“Jesus H Christ!” Owen muttered. “What the fuck is that thing?”
“Not sure I want to know,” Ianto replied, voice barely above a whisper.
The thing in question was so far unaware of their presence, being otherwise occupied gnawing on a wheel it had torn off a nearby truck. The truck itself was now listing at a precarious angle, but Ianto dismissed that as a problem for later. It was parked and driverless, and therefore not a priority. The creature was another matter entirely.
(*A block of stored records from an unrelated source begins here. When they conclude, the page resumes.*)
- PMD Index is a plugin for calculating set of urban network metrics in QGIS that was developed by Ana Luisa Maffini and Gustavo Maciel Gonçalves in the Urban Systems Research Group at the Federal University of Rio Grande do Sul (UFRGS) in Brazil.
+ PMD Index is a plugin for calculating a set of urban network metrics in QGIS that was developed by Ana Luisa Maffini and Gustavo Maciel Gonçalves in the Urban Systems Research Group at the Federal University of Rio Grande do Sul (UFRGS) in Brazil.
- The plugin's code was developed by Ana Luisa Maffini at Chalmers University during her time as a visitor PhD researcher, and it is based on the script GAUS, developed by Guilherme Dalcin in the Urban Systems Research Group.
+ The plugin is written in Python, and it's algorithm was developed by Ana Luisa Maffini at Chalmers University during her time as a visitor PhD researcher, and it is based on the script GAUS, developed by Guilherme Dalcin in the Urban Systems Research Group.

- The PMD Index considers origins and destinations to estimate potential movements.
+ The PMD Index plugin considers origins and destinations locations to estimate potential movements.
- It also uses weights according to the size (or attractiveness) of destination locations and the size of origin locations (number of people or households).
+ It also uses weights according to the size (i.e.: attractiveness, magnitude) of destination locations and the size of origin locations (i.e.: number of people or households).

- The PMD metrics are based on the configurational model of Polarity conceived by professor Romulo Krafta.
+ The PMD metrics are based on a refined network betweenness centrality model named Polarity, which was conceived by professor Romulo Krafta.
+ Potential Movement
It was the size of a small carthorse, maybe five foot tall at the shoulder, and looked to be made entirely of solid, rippling muscle, particularly around the neck and shoulders. Its back sloped downwards towards its rear, the hind legs maybe a foot shorter than the forelegs, and the whole creature was covered in coarse, wiry, iron grey fur. It was the head that really drew their attention though. Massive and shaggily maned, it had deep-set, blazing red eyes, a short snout, and a wide mouth lined with two rows of dagger-like tearing teeth that were making short work of the truck tyre. A rumbling snarl echoed from deep in its chest, and drool hung in ropes from its jowls as it worried at its prize.
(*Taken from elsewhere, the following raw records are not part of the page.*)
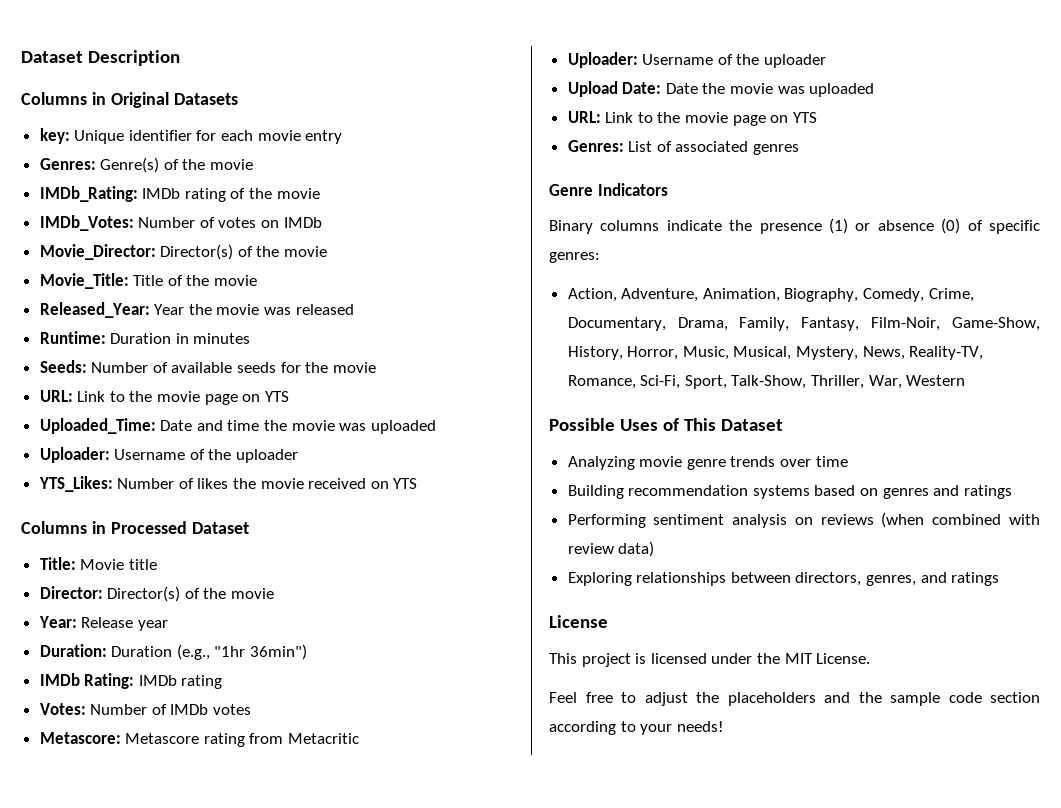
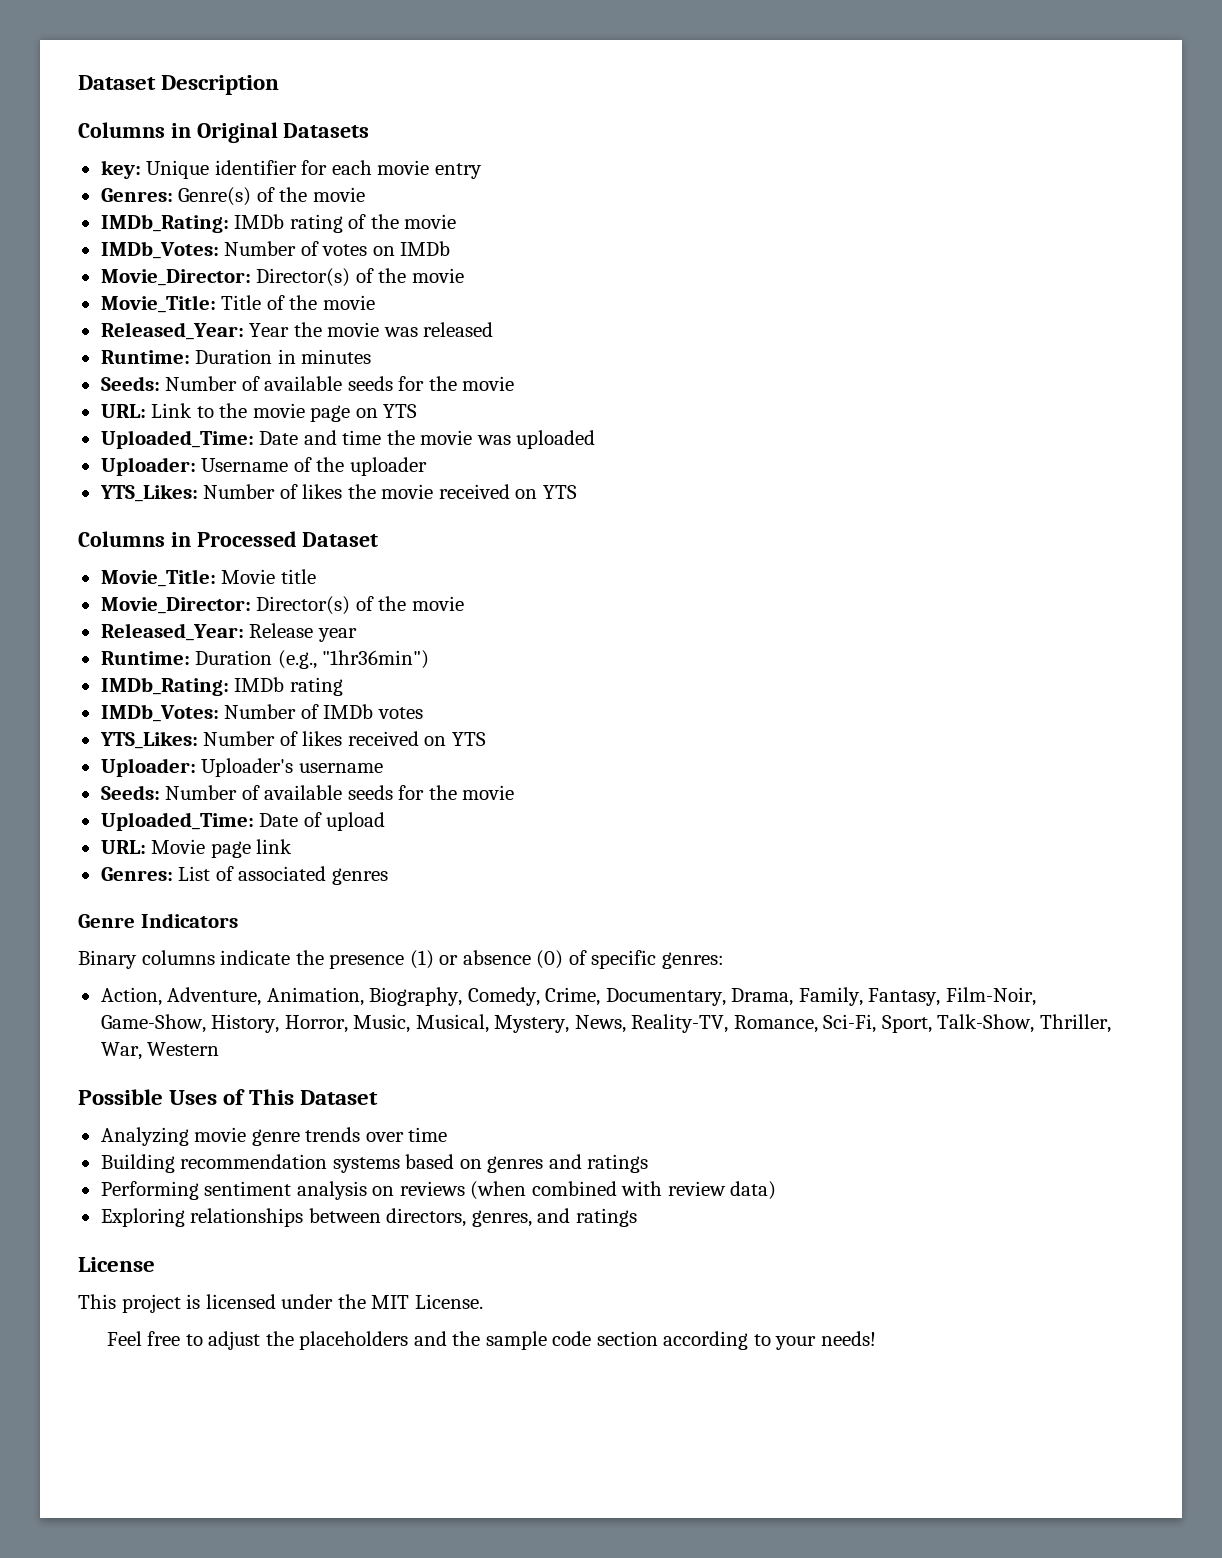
- Title: Movie title
- Director: Director(s) of the movie
- Year: Release year
+ Movie_Title: Movie title
+ Movie_Director: Director(s) of the movie
+ Released_Year: Release year
- Duration: Duration (e.g., "1hr 36min")
- IMDb Rating: IMDb rating
+ Runtime: Duration (e.g., "1hr36min")
+ IMDb_Rating: IMDb rating
- Votes: Number of IMDb votes
+ IMDb_Votes: Number of IMDb votes
- Metascore: Metascore rating from Metacritic
- Uploader: Username of the uploader
- Upload Date: Date the movie was uploaded
- URL: Link to the movie page on YTS
+ YTS_Likes: Number of likes received on YTS
+ Uploader: Uploader's username
+ Seeds: Number of available seeds for the movie
+ Uploaded_Time: Date of upload
+ URL: Movie page link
“What do we do?” Owen hissed. “We can’t be expected to deal with that by ourselves!”
“I’ll call for backup.” Ianto clicked his bluetooth earpiece. “Jack? We could use some help here, and the tranquillizer guns,” he murmured, not taking his eyes off the creature.
“What was that?” Jack’s voice sounded tinny in Ianto’s ear. “Speak up, Ianto, I can barely hear you.”
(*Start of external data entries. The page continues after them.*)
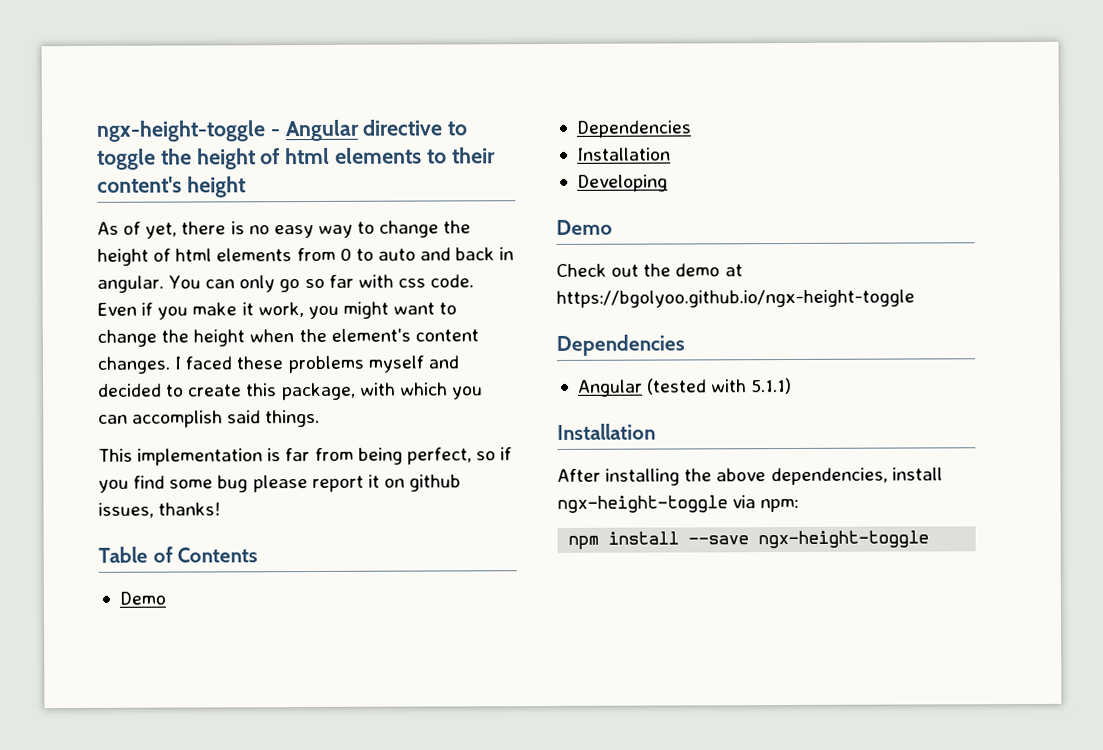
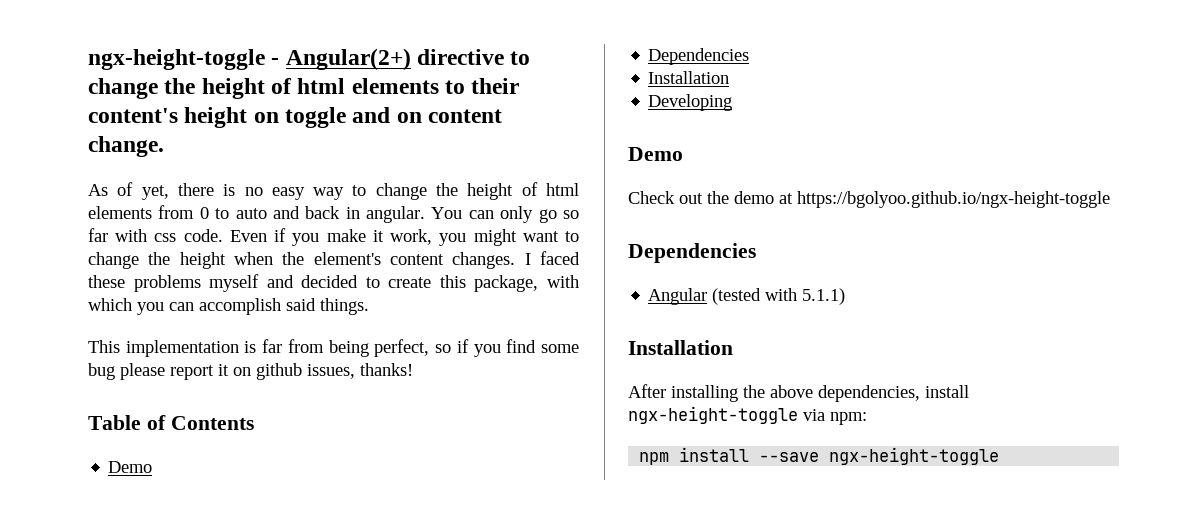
- ngx-height-toggle - Angular directive to toggle the height of html elements to their content's height
+ ngx-height-toggle - Angular(2+) directive to change the height of html elements to their content's height on toggle and on content change.

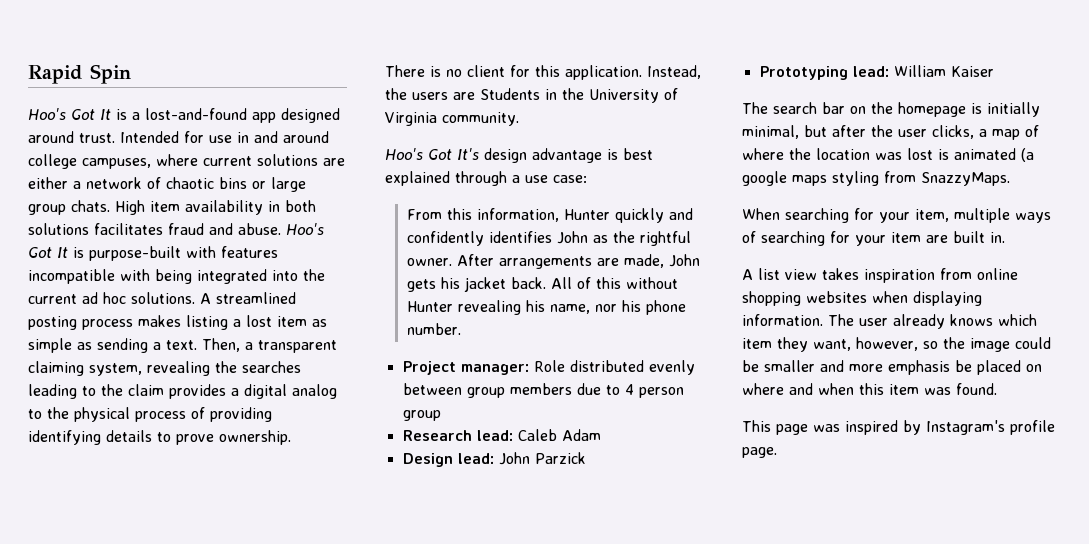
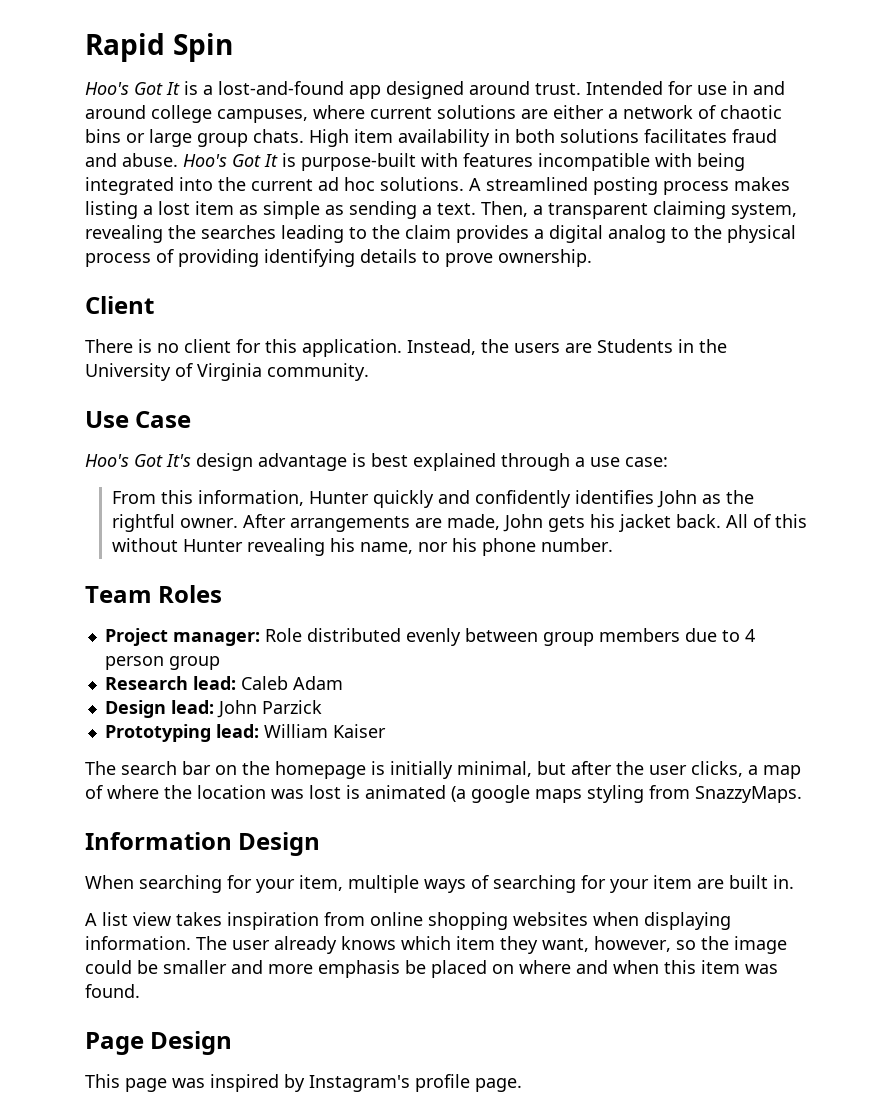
+ Client
+ Use Case
+ Team Roles
+ Information Design
+ Page Design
“I said we need help. Bring the heavy-duty tranquillizers,” Ianto repeated, a shade louder, his tone bordering on exasperation. Wasn’t Jack’s fifty-first century hearing supposed to be sharper than the twenty-first century equivalent?
“Oh fuck,” Owen whispered. “I think it heard you!”
The creature turned its head towards them, emitting a rumbling sound like a tank engine turning over. It dropped the wheel.
“We are so screwed. Jack, hurry!” Ianto grabbed Owen by the arm and tugged. “Back up slowly, no sudden movements.”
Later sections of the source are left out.